BEGIN Material to process
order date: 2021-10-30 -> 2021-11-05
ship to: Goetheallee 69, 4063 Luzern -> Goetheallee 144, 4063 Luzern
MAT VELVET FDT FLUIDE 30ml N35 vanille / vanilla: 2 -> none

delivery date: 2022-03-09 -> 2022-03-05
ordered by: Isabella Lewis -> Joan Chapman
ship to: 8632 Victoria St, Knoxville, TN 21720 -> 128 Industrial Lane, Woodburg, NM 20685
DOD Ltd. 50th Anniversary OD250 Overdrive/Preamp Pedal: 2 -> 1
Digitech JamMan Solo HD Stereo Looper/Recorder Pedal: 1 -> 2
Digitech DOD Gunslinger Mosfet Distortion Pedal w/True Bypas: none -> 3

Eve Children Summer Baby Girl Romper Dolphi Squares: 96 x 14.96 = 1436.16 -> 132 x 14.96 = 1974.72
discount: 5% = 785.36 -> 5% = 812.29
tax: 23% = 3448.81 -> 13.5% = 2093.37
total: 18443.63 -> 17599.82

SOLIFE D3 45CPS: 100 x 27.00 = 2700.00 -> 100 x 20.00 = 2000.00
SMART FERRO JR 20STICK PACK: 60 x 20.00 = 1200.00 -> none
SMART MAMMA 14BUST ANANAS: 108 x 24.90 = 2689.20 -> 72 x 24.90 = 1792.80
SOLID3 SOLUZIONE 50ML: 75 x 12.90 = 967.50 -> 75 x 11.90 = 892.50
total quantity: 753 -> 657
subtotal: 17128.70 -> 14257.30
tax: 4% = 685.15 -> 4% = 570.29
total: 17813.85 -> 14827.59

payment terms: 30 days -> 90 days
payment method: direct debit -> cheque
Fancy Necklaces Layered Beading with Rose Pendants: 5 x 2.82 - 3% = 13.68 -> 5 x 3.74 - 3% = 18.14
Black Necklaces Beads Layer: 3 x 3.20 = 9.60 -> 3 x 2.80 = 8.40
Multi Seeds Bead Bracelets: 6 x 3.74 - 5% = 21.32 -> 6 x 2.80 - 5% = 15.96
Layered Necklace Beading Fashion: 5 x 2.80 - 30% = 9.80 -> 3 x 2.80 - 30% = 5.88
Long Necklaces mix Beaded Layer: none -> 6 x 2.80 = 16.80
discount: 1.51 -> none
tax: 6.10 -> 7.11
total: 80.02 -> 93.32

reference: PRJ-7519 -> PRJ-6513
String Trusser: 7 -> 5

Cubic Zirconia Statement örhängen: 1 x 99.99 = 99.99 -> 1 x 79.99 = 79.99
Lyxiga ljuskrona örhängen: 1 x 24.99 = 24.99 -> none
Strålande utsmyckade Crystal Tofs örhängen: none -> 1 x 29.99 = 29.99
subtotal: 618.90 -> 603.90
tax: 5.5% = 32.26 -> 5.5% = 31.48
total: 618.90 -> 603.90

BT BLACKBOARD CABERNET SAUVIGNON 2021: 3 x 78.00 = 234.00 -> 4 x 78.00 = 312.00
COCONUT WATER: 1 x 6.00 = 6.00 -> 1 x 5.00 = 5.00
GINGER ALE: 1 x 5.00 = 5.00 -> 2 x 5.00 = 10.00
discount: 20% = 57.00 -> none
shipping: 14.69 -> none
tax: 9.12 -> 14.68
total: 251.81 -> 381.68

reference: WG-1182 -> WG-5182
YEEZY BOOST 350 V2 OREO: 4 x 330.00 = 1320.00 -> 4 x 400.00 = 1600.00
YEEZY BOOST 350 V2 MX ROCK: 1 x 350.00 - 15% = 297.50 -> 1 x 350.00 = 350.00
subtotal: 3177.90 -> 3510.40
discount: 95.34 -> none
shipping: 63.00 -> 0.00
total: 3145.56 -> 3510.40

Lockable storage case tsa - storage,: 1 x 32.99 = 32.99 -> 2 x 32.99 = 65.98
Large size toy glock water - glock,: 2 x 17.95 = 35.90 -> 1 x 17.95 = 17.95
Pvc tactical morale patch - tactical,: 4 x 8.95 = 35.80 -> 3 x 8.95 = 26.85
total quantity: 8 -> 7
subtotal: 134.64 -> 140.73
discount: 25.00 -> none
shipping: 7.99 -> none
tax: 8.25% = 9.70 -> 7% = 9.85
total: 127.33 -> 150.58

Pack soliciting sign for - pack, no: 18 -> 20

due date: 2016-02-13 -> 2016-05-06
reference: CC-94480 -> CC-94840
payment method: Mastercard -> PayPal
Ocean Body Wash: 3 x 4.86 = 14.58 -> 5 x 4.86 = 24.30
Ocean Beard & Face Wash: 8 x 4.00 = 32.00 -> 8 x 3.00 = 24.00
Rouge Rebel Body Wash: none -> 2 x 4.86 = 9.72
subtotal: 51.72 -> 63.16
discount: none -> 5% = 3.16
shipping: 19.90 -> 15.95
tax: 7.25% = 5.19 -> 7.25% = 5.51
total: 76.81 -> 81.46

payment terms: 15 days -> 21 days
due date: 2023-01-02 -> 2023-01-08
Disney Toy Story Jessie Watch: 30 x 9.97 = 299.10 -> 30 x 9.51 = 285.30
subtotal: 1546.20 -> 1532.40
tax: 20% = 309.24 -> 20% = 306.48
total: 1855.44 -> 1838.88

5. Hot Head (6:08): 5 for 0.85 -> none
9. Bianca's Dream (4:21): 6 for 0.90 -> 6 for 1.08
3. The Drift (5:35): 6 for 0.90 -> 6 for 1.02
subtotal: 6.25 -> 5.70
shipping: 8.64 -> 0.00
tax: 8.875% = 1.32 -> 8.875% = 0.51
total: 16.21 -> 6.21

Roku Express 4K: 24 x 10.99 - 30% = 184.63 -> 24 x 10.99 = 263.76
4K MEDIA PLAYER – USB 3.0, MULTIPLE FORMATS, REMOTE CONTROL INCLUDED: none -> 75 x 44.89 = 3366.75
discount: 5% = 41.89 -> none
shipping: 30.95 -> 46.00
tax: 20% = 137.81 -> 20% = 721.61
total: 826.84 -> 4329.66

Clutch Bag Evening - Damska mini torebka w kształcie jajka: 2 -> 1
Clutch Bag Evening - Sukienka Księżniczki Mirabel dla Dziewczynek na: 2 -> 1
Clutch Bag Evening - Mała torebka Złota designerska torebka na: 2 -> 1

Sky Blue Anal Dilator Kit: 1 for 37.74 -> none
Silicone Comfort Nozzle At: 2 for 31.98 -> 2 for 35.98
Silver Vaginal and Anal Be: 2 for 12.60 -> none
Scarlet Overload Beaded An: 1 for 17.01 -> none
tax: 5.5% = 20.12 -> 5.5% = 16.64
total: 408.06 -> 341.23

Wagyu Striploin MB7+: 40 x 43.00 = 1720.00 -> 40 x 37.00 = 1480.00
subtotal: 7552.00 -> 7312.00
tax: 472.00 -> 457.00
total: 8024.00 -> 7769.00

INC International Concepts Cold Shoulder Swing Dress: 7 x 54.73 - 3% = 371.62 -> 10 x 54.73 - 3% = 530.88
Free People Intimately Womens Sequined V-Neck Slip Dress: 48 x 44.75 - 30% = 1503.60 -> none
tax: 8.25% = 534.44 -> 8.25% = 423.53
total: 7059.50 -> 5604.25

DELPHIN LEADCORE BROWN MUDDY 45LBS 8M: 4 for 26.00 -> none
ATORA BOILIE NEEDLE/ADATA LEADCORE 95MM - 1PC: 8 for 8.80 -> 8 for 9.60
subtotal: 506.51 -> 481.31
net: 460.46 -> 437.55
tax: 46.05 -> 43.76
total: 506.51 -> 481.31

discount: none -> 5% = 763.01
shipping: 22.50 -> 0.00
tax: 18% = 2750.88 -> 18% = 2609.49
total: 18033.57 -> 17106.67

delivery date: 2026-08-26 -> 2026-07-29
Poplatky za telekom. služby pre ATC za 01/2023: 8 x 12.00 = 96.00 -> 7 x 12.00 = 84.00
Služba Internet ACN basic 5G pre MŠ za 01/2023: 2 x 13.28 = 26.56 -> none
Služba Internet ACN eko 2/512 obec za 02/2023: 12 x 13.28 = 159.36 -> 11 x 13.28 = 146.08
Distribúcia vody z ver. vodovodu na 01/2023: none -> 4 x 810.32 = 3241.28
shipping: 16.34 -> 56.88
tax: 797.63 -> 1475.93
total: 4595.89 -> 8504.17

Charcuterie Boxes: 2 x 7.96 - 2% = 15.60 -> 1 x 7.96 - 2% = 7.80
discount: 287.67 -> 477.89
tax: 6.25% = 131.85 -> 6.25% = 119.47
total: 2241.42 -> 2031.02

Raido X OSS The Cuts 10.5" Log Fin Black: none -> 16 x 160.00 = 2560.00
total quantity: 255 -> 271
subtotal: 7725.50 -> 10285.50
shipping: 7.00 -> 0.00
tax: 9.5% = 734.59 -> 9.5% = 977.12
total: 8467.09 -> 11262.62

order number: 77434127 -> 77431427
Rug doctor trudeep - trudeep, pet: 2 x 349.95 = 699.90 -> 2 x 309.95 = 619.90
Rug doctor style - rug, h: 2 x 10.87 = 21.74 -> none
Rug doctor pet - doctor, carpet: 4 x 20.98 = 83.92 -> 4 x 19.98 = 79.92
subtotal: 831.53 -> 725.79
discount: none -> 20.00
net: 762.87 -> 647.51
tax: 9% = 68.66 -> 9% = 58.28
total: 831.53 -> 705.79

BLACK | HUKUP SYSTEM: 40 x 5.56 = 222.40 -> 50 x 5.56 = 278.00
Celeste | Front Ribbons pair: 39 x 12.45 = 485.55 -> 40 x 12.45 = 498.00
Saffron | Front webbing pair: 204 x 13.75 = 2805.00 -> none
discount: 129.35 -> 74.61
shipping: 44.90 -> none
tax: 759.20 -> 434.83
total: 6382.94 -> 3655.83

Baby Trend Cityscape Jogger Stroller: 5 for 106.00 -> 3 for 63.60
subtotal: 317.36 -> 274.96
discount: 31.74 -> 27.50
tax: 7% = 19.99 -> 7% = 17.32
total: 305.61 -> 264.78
END Material to process
The problem
Nothing beyond the line that contains "Digitech DOD Gunslinger" belongs in the answer; reproduce the entries exactly from their first line through it.

Reply to the task
order date: 2021-10-30 -> 2021-11-05
ship to: Goetheallee 69, 4063 Luzern -> Goetheallee 144, 4063 Luzern
MAT VELVET FDT FLUIDE 30ml N35 vanille / vanilla: 2 -> none

delivery date: 2022-03-09 -> 2022-03-05
ordered by: Isabella Lewis -> Joan Chapman
ship to: 8632 Victoria St, Knoxville, TN 21720 -> 128 Industrial Lane, Woodburg, NM 20685
DOD Ltd. 50th Anniversary OD250 Overdrive/Preamp Pedal: 2 -> 1
Digitech JamMan Solo HD Stereo Looper/Recorder Pedal: 1 -> 2
Digitech DOD Gunslinger Mosfet Distortion Pedal w/True Bypas: none -> 3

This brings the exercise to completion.